━━ Available records ━━

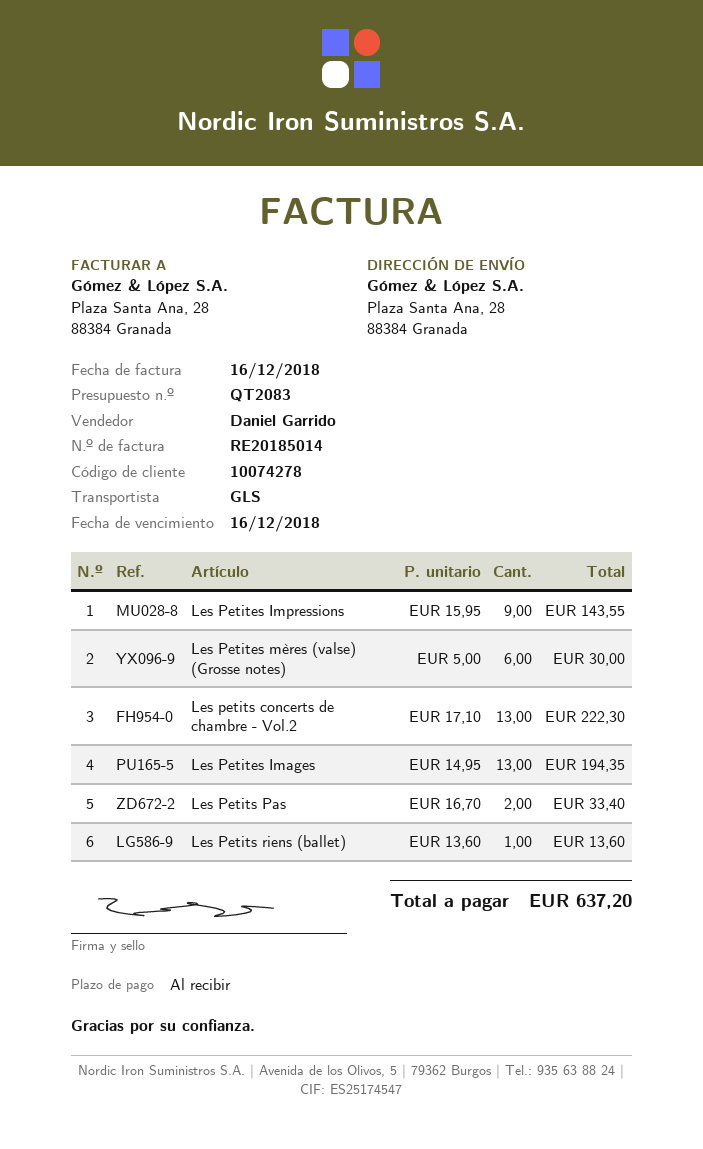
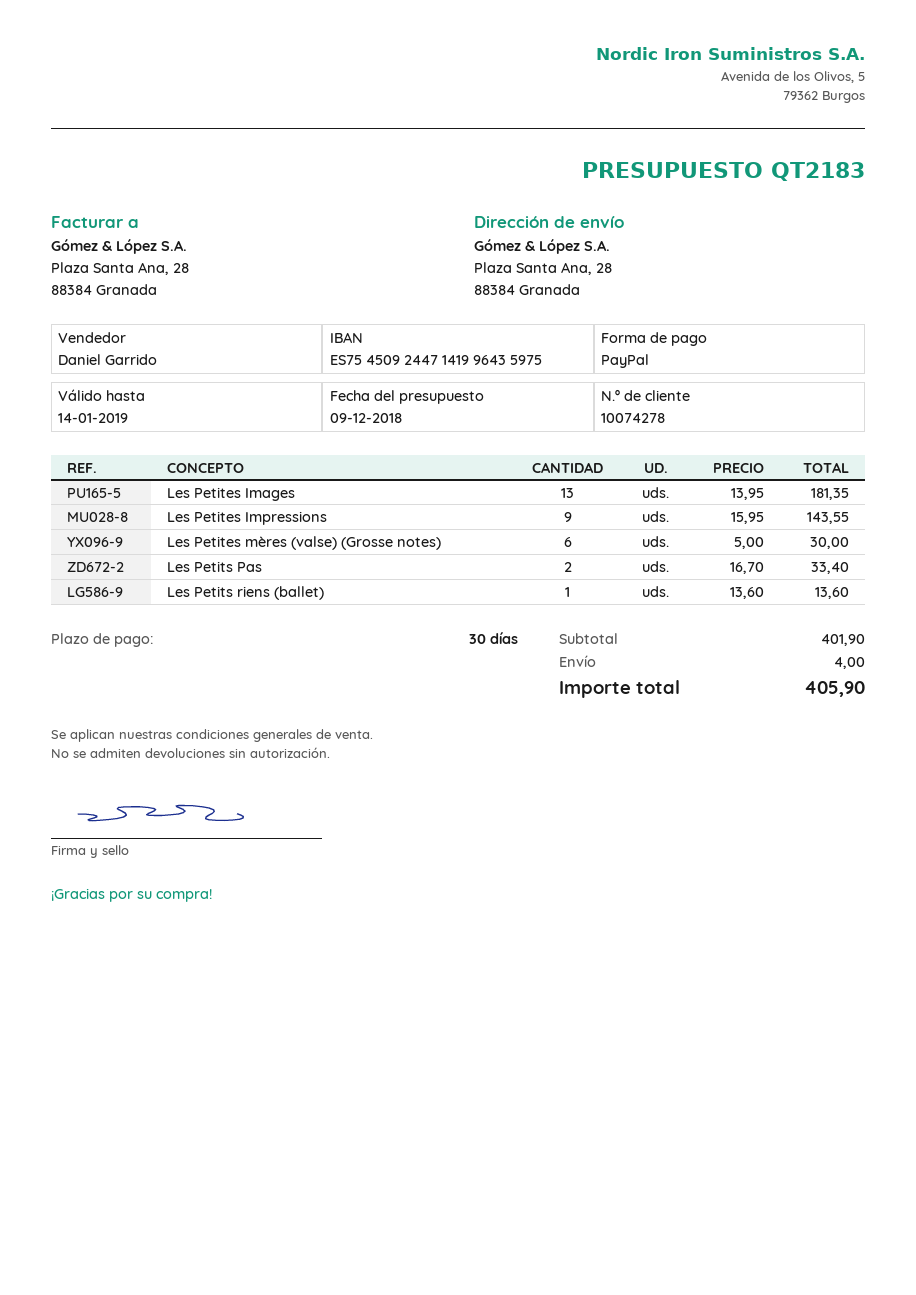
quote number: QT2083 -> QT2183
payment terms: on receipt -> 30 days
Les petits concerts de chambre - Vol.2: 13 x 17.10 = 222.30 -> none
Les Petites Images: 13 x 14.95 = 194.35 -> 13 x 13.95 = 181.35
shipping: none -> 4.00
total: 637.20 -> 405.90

━━━
━━ Available records ━━

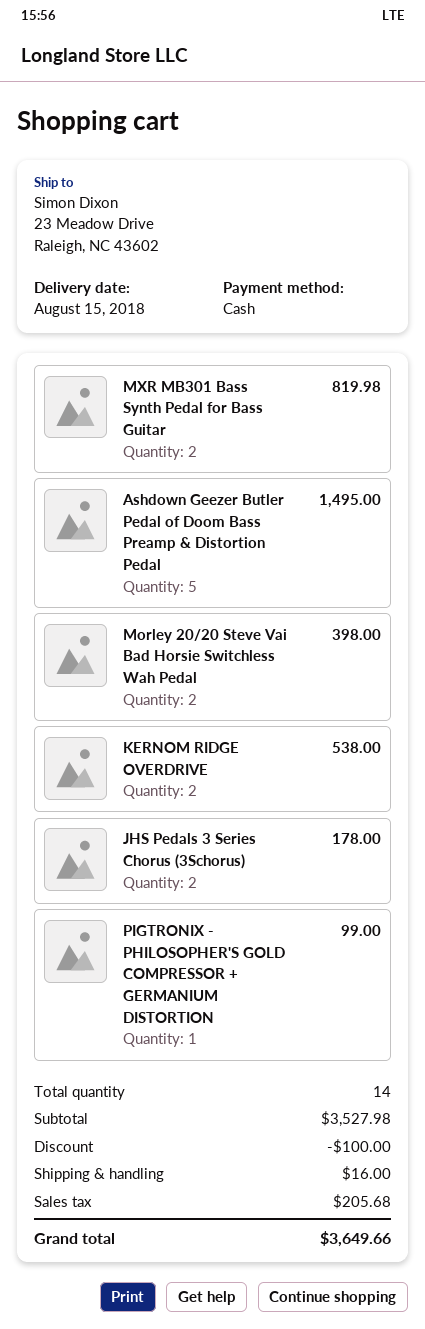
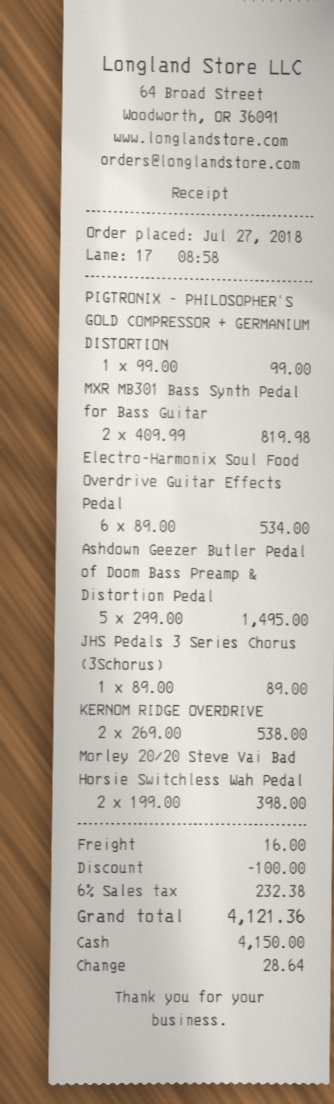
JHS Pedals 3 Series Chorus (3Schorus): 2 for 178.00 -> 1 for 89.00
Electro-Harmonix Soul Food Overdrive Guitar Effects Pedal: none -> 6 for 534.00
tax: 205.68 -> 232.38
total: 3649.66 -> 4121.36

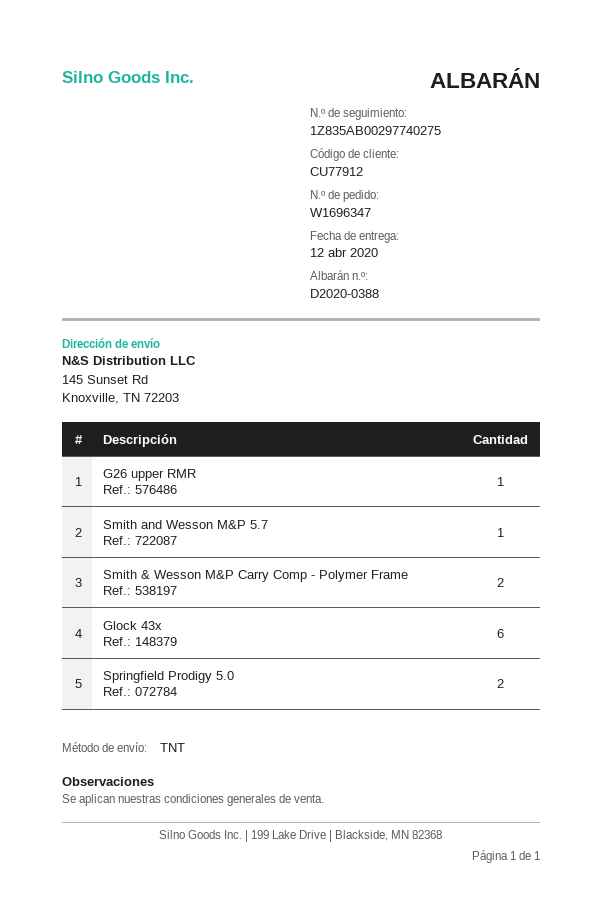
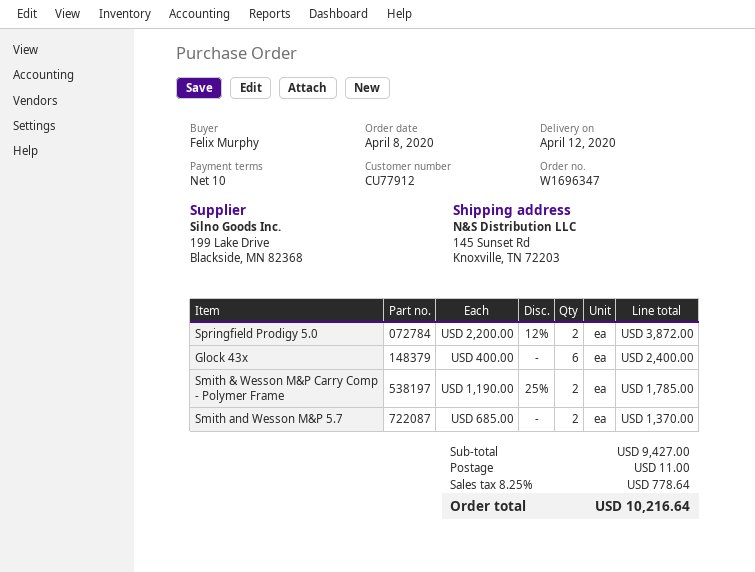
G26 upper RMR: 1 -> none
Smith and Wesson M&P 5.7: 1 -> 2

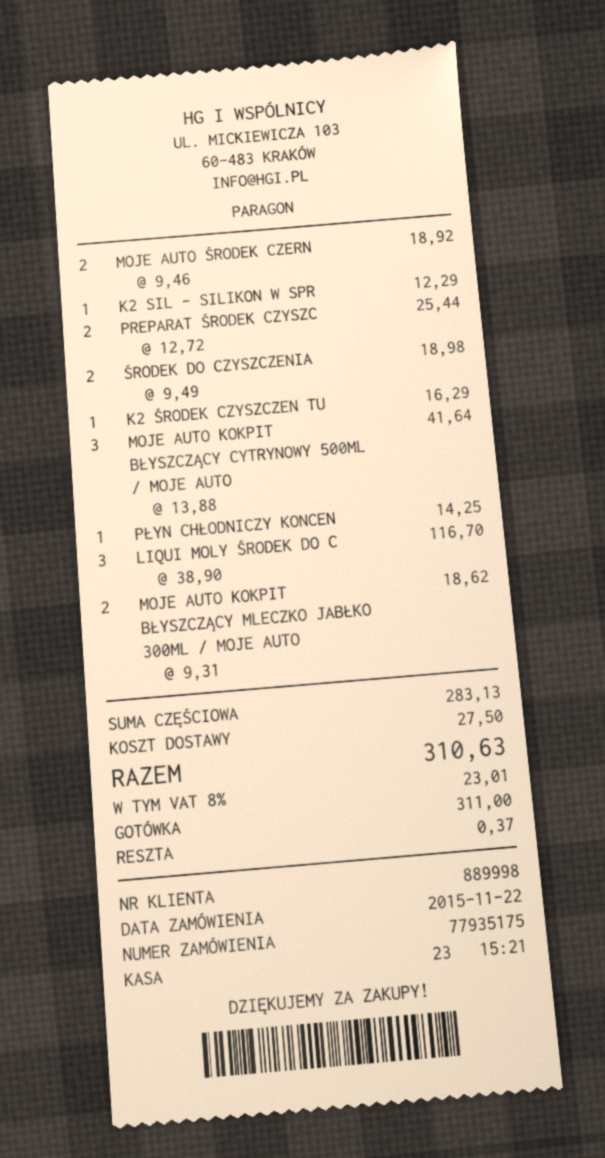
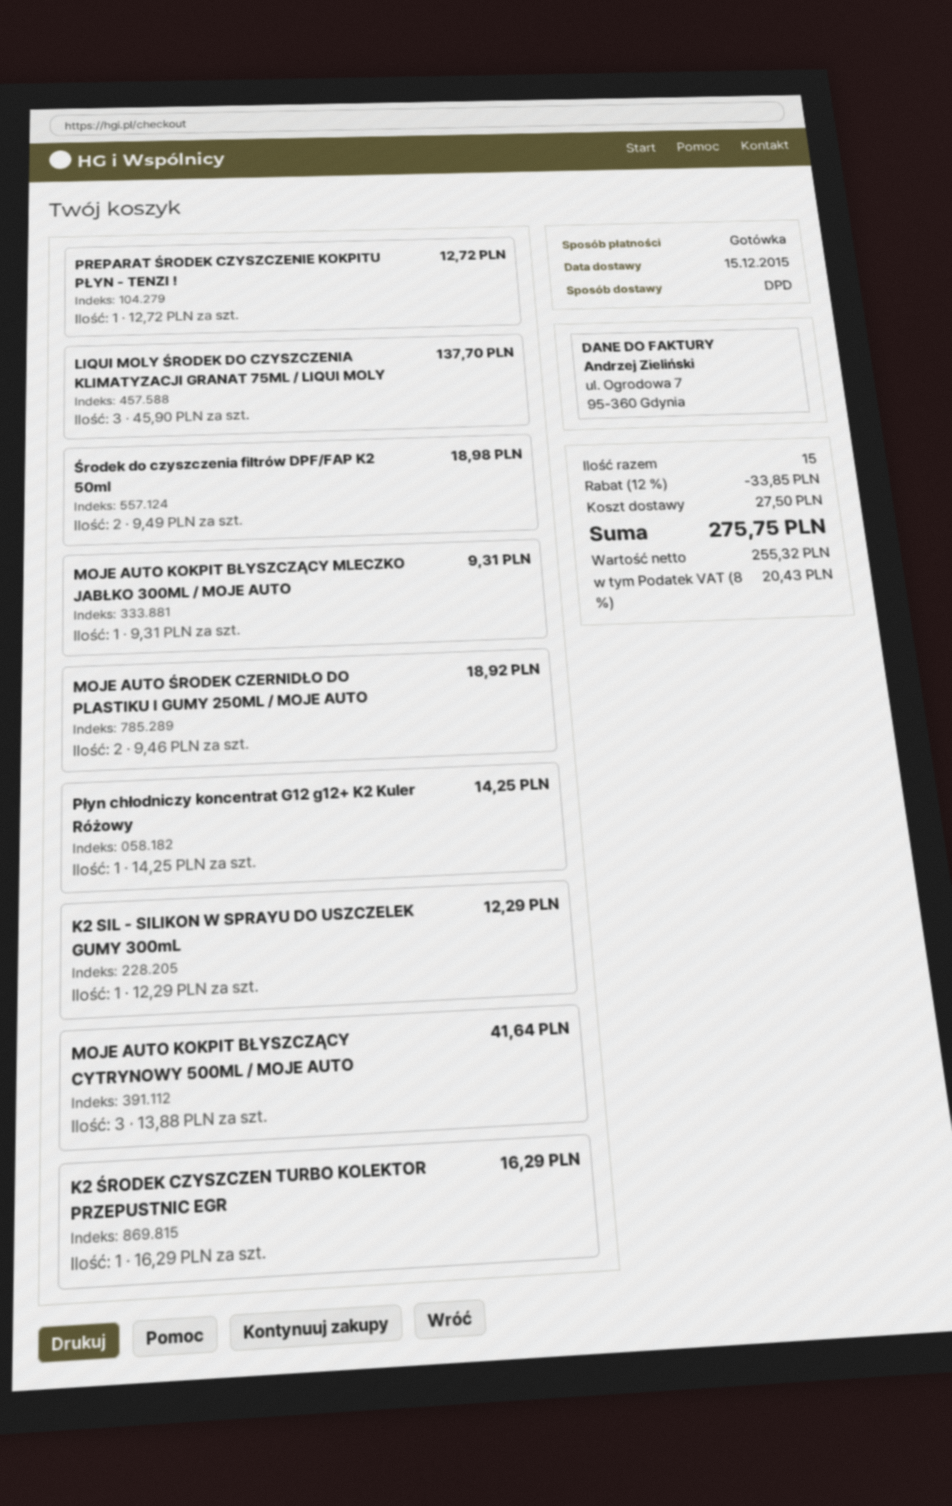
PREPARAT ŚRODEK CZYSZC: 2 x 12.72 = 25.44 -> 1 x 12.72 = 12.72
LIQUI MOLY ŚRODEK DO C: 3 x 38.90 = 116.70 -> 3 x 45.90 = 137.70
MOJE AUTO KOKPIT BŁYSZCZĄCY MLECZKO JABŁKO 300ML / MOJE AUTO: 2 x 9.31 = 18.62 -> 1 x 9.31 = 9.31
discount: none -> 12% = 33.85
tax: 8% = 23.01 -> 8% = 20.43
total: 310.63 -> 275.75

━━━

Aim of the task » Look for the string "ŚRODEK" in the entries above. Copy every line that has it.

Response to the task »
PREPARAT ŚRODEK CZYSZC: 2 x 12.72 = 25.44 -> 1 x 12.72 = 12.72
LIQUI MOLY ŚRODEK DO C: 3 x 38.90 = 116.70 -> 3 x 45.90 = 137.70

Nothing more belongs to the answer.